Secondly, prevention is also an important factor. In order to reduce the occurrence of genetic diseases and eliminate genetic defects, as well as the spread of mutant genes, the focus is on preventing genetic diseases in familial or pure breed animals, that is, any animal with genetic diseases should not be used as a breeding animal. This approach is to simply and effectively remove genetically affected animals with dominant characteristics, and the removal of recessive genetically affected animals is somewhat insufficient, but it can reduce the prevalence of defects in a certain breed or kitten. However, this approach may seriously reduce the diversity of the breed genes. In fact, detection of carriers (heterozygous) and real uncarriers (homozygous normal) is the focus. In advanced countries, it is easy to identify carriers of autosomes (carried by both parents) and X-linked recessive (carried by mothers). As mentioned above, reliable carrier testing is useful for some diseases. Animal breeding. Before animals breed, humans should undergo scanning and testing in order to understand genetic diseases. But they are often afraid that the test results will be released to the public and harm their business, so animal doctors should provide them with publicity and education. If a carrier animal can be used to mating and reproduce homozygous normal animals in order to change the narrow gene and obtain multiple desired characteristics, the carrier animal can be used for mating and reproduction, but the offspring born need to be tested. Only when a normal animal can it be used as a species.

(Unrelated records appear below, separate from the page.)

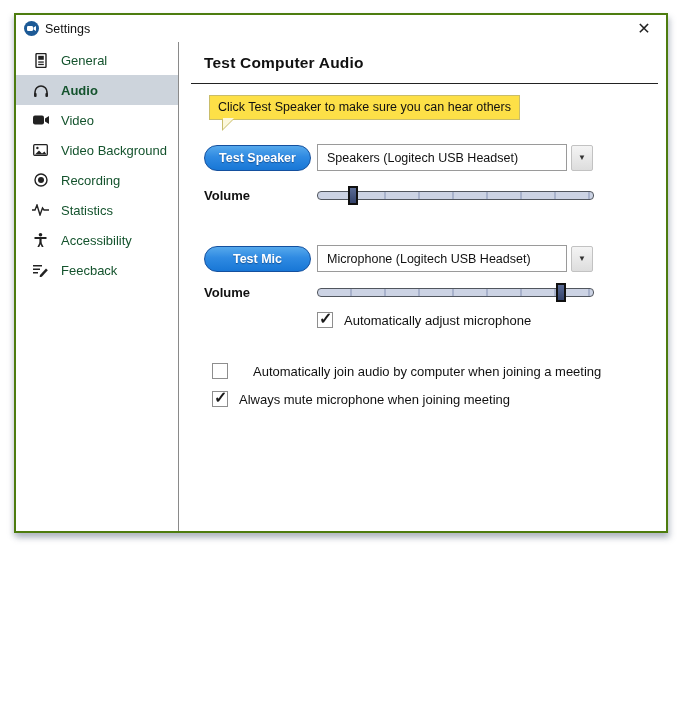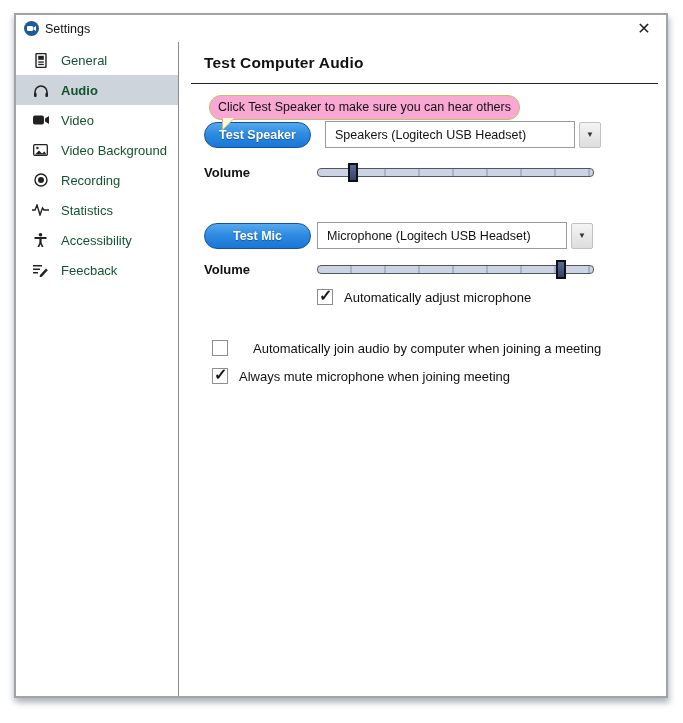--- a/index.html
+++ b/index.html
@@ -7,8 +7,8 @@
   .stage { position:relative; width:683px; height:723px; background:#fff; }
 
   .window {
-    position:absolute; left:14px; top:13px; width:654px; height:685px;
-    background:#fff; border:2px solid #a3a3a3;
+    position:absolute; left:14px; top:13px; width:654px; height:520px;
+    background:#fff; border:2px solid #4d7c0f;
     box-shadow:2px 5px 6px rgba(120,130,150,0.45), -2px 3px 5px rgba(120,130,150,0.25);
     display:flex; flex-direction:column;
   }

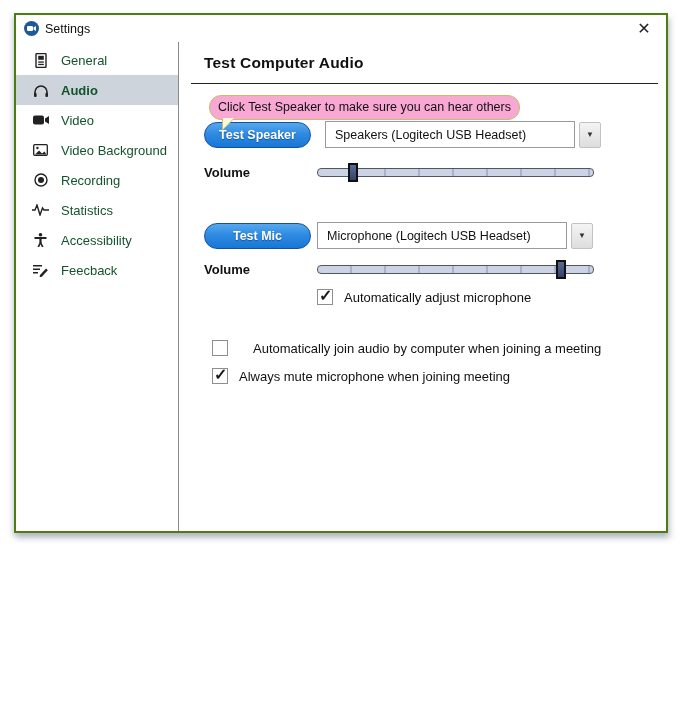--- a/index.html
+++ b/index.html
@@ -33,7 +33,7 @@
   .rule { height:0; border-bottom:1.5px solid #222; margin:11px 8px 0 12px; }
 
   
-  .tooltip { position:relative; display:inline-block; margin:11px 0 0 30px; background:#f9a8d4; border:1px solid #c9bd6a; border-radius:12px; padding:4px 8px 5px 8px; font-size:12.5px; color:#111; }
+  .tooltip { position:relative; display:inline-block; margin:11px 0 0 30px; background:#fde047; border:1px solid #c9bd6a; border-radius:0; padding:4px 8px 5px 8px; font-size:12.5px; color:#111; }
   .tooltip::after { content:""; position:absolute; left:13px; bottom:-10px; width:0; height:0;
     border-top:11px solid #fcf8dc; border-right:11px solid transparent; }
   .tooltip::before { content:""; position:absolute; left:12px; bottom:-12px; width:0; height:0;

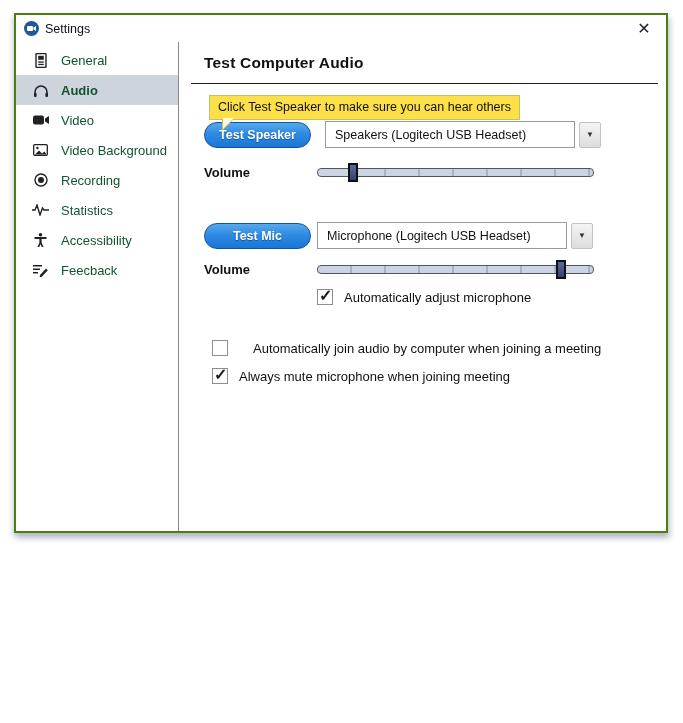--- a/index.html
+++ b/index.html
@@ -42,7 +42,7 @@
   
   .row { display:flex; align-items:center; margin-left:25px; }
   .row .lbl-col { width:113px; flex:0 0 113px; }
-  .btn-row { margin-top:1px;gap:8px; }
+  .btn-row { margin-top:24px; }
 
   .test-btn {
     width:107px; height:26px; border-radius:13px; border:1.5px solid #14509e;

We do not need to pay too much attention to the issue of genetic diseases, but we should not underestimate them. Nowadays, there are not many real purebred cats. Most of the cats raised in the community are from hybrids, and the probability of genetic diseases is greatly reduced. Secondly, for purebred cats, the symptoms of real life-threatening genetic diseases are rare in real life. Some good feeding and care for the owner can also reduce the probability of genetic diseases.